If  you set "favor sidecar" it uses the sidecar XMP data and does not create its own XMP record.

What we would need to handle your use case is a feature to a) Produce a rich XMP record from the existing data in the file, apply all MWG mappings to map EXIF/GPS/IPTC from the file into the XMP record. And then, if an XMP sidecar file exists, merge its contents selectively with the rich XMP data produced by IMatch. Such a feature currently does not exist.
I have some ideas in that direction for IMatch 2020, though. Maybe even earlier.

This requires a lot of testing, because there are many fringe cases and metadata handling has become more and more complex over time, many options have been added to handle fringe cases and user-specific workflows. Camera vendors have started to add partial XMP records to RAW files etc. I need to give this a re-think for IMatch 2020.

Now I have raised the question several posts above, in case Imatch 2020 had solved this issue. This post is related to that:

Quote from: jmsantos on March 06, 2020, 08:15:14 PM
Quote from: Mario on March 05, 2020, 09:23:08 AM
Can you run the Metadata Analyst app on one of your files so we see what they contain?
When I understand the old thread correctly your files have a mix of XMP and native metadata, in wrong places and out-of-sync?

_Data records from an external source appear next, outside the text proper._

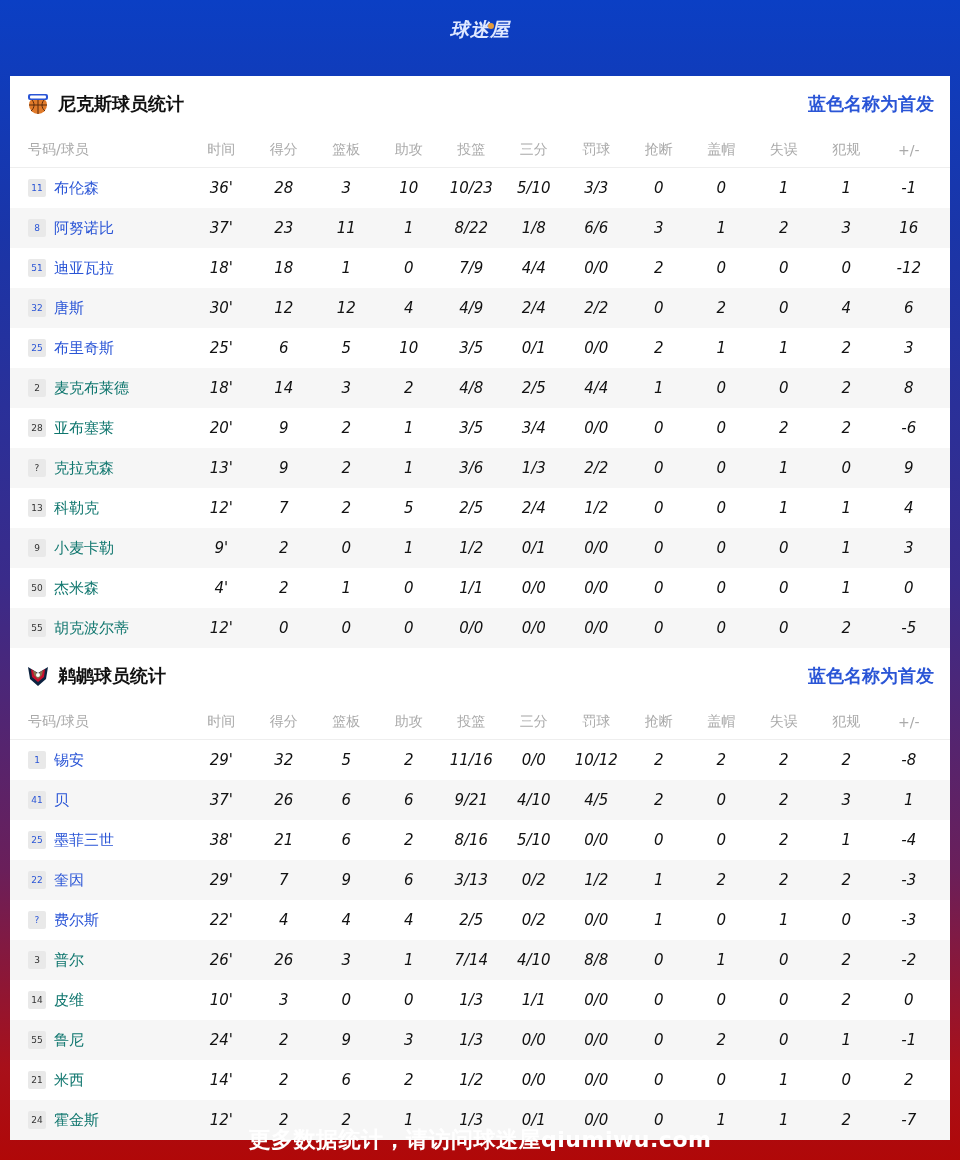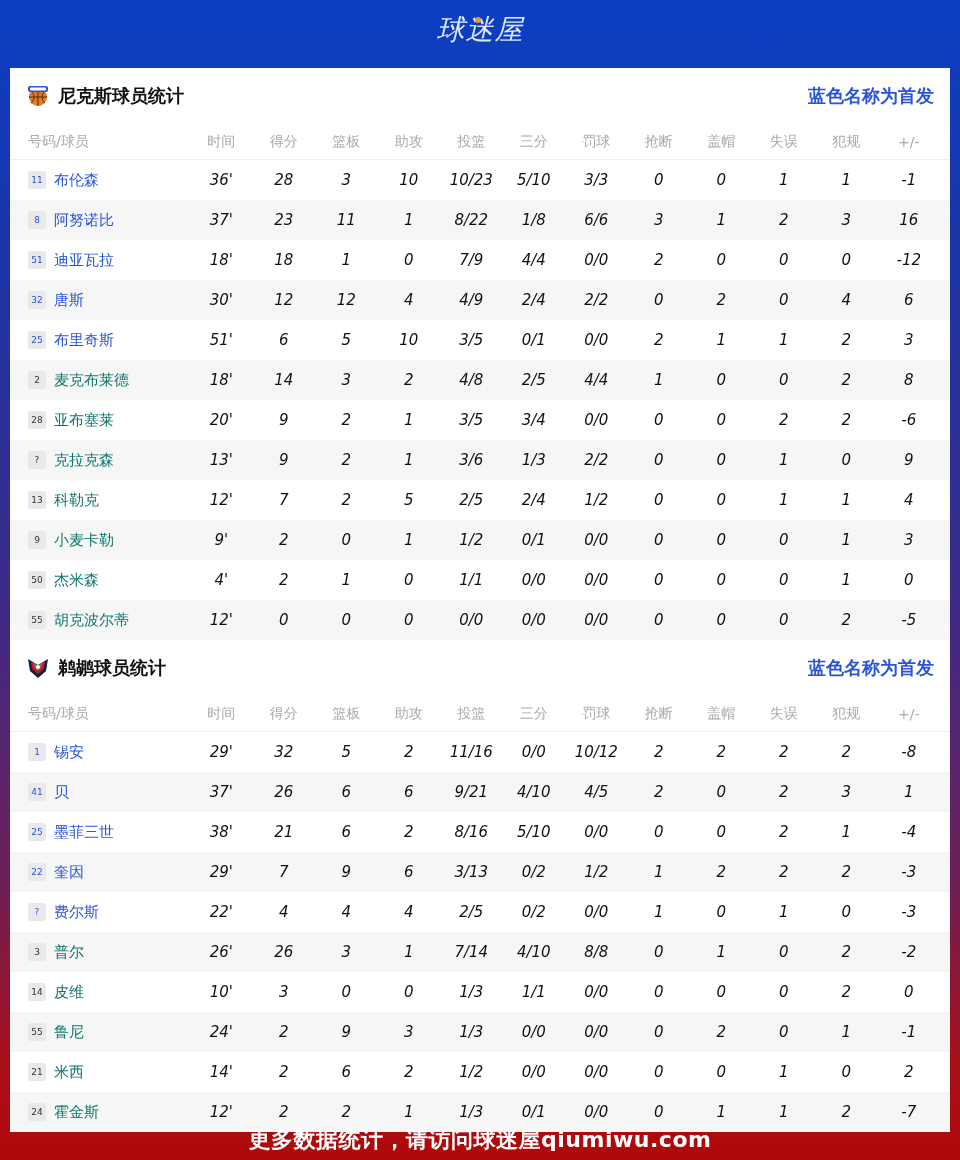--- a/index.html
+++ b/index.html
@@ -15,7 +15,7 @@
     }
     .logo {
       color: #dfe8ff;
-      font-size: 28px; font-weight: normal; font-style: italic;
+      font-size: 19px; font-weight: bold; font-style: italic;
       letter-spacing: 1px;
       position: relative;
     }

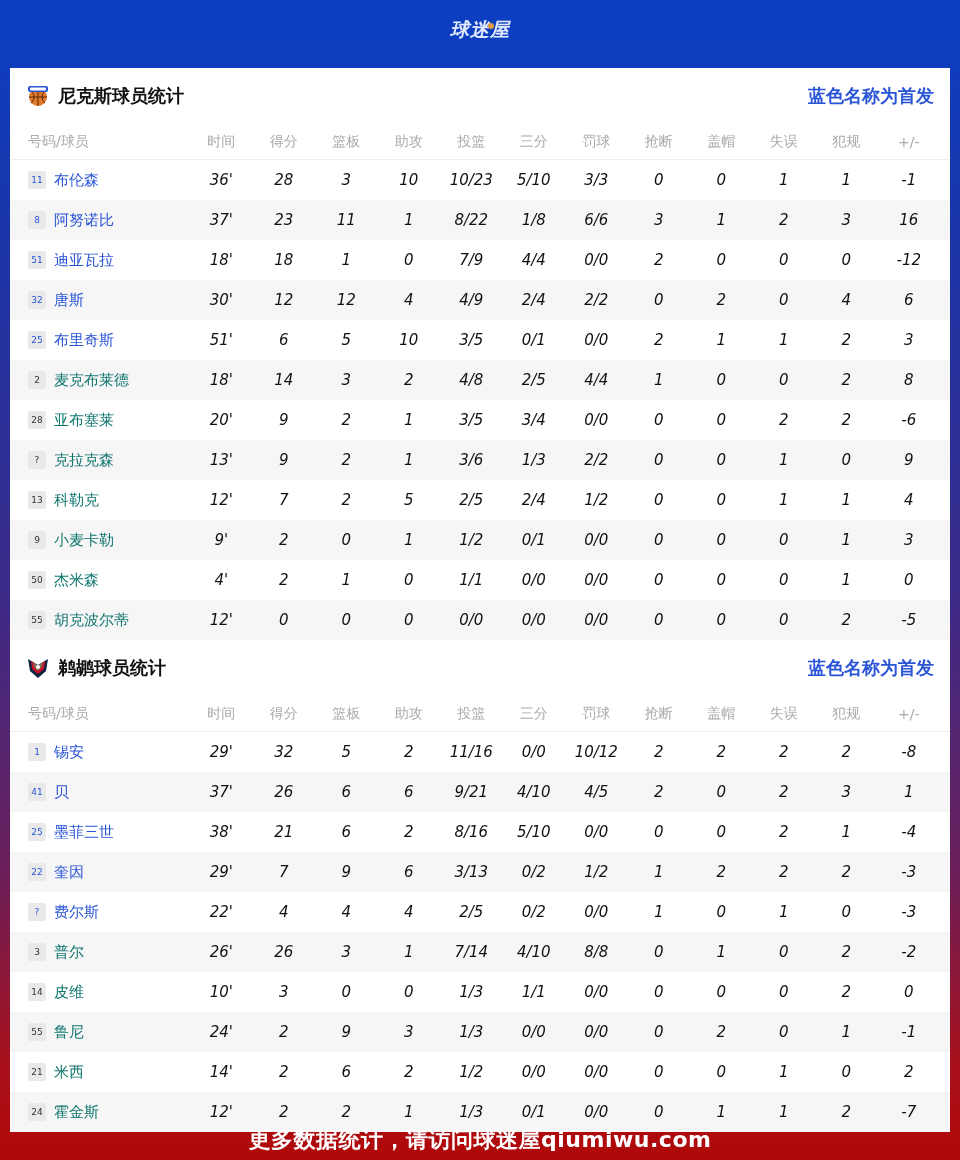--- a/index.html
+++ b/index.html
@@ -24,7 +24,7 @@
       background: #e39a3c; left: 38px; top: 6px;
     }
     .card {
-      position: absolute; left: 10px; top: 68px; width: 940px; height: 1060px;
+      position: absolute; left: 10px; top: 76px; width: 940px; height: 1060px;
       background: #ffffff;
     }
     .section-head {

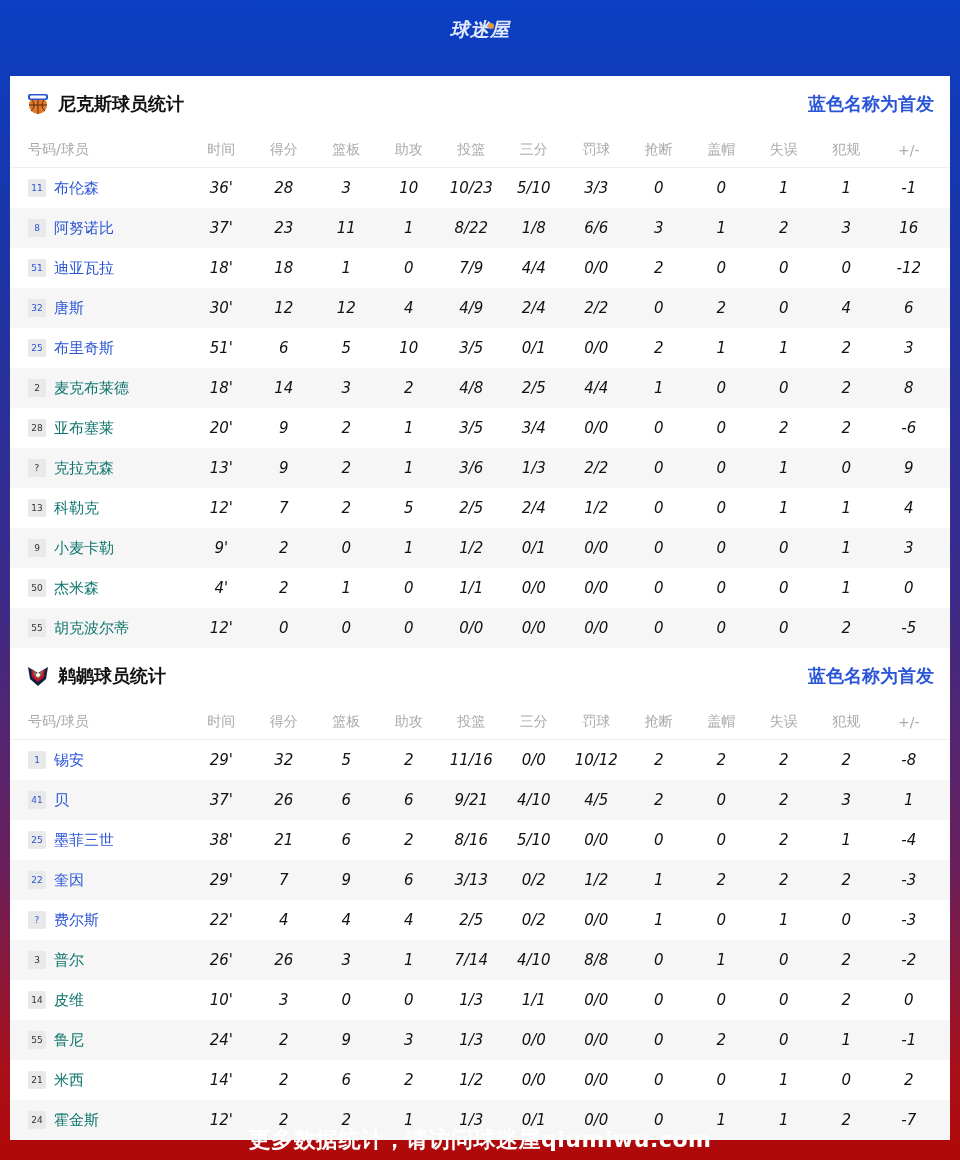--- a/index.html
+++ b/index.html
@@ -176,7 +176,7 @@
           <span class="jersey starter">25</span>
           <span class="pname starter">布里奇斯</span>
         </div>
-        <div class="c">51'</div>
+        <div class="c">25'</div>
         <div class="c">6</div>
         <div class="c">5</div>
         <div class="c">10</div>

Yes, I have run Metadata Analyst, although it reports something I already know.
I think it would be necessary to implement a tool to combine the metadata embedded in the file (such as GPS data) and the data in the XMP file. Or already exists in Imatch? I don't know.

I do not understand your answer:

Quote from: Mario on March 07, 2020, 08:51:35 AM
Quotecombine the metadata embedded in the file (such as GPS data)
IMatch imports native GPS data into XMP during ingest. So the GPS data you see in IMatch is what's in the file. Unless you have modified the GPS data in IMatch but not written back.

Sorry for the length, but I think the conversation was a little sparse in this great thread.

Mario

It makes no sense to discuss all sorts of topic, including metadata problem threads reaching back to 2019, in a catch all thread about IMatch 2020.
It is already impossible to follow the multiple sideline discussions in that thread, and appending more and more instead of opening a new thread makes no sense.

I have split your post into a new thread so I can look at it again when the 2020 frenzy is over.

jmsantos

I waited a bit to check if this topic was taken up again. I don't know if the IMatch 2020 frenzy has passed.

In any case, it is true that the original metadata query dates back to 2019. However, at that time you answered: "I have some ideas in that direction for IMatch 2020" and "I need to give this a re-think for IMatch 2020 ".

Have you developed those ideas in IM 2020? Is this matter postponed sine die?

Thanks.

Mario

Still on my look-into list. Not forgotten!
But apparently a pretty peculiar problem and currently I'm looking primarily into problems affecting more than one user.